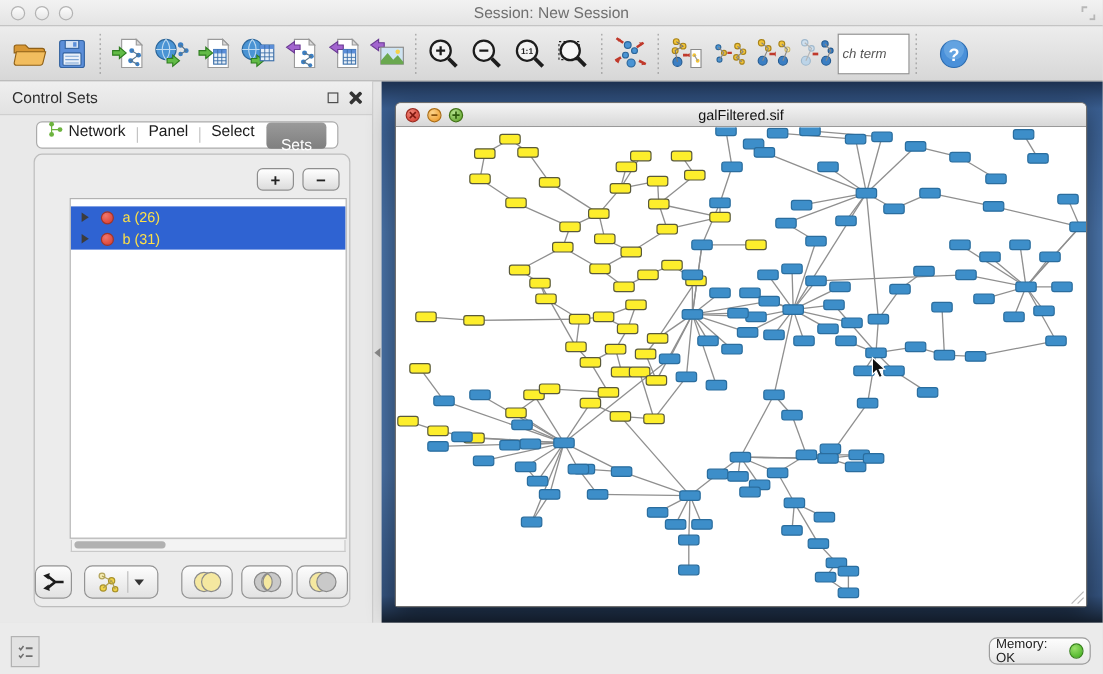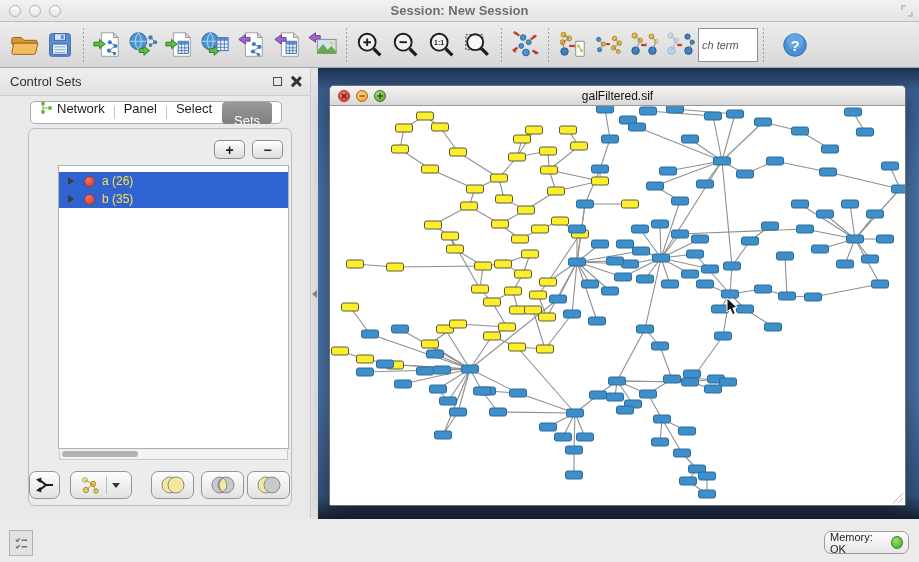--- a/index.html
+++ b/index.html
@@ -8,7 +8,7 @@
 
   
   .titlebar { position:absolute; left:0; top:0; width:919px; height:22px;
-    background:linear-gradient(#f2f2f2,#e4e4e4); border-bottom:1px solid #bcbcbc;font-weight:bold; }
+    background:linear-gradient(#f2f2f2,#e4e4e4); border-bottom:1px solid #bcbcbc; }
   .tl-group { position:absolute; left:9px; top:5px; display:flex; gap:8px; }
   .tl-dot { width:12px; height:12px; border-radius:50%; border:1px solid #b3b3b3;
     background:linear-gradient(#fdfdfd,#e6e6e6); }

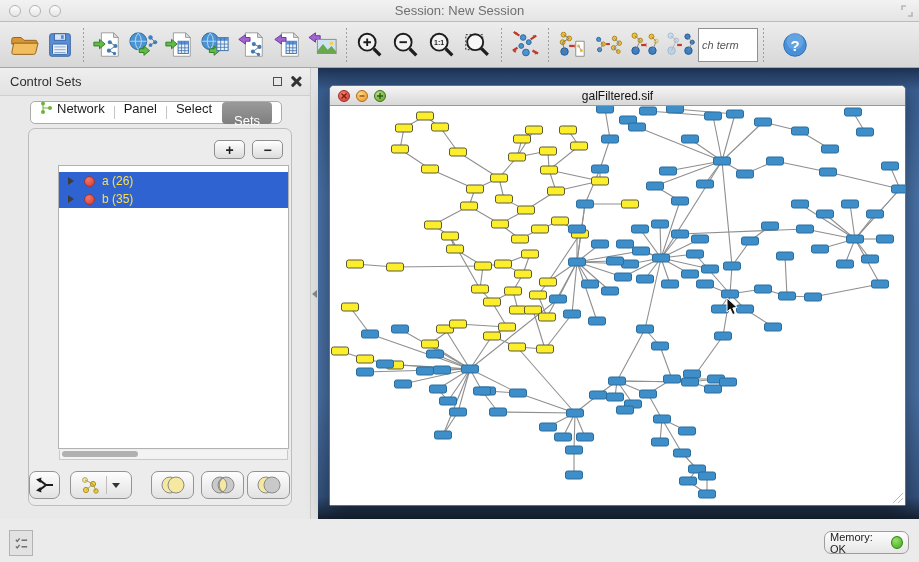--- a/index.html
+++ b/index.html
@@ -380,7 +380,7 @@
           <div class="row sel">
             <span class="tri"></span>
             <span class="reddot"></span>
-            <span class="row-label">b (35)</span>
+            <span class="row-label">b (31)</span>
           </div>
         </div>
         <div class="hscroll">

......

-- Task --
Copy the lines above exactly, beginning at the line containing "-380,7 +380,7 @@" and stopping at the last line.

-- Response --
@@ -380,7 +380,7 @@
           <div class="row sel">
             <span class="tri"></span>
             <span class="reddot"></span>
-            <span class="row-label">b (35)</span>
+            <span class="row-label">b (31)</span>
           </div>
         </div>
         <div class="hscroll">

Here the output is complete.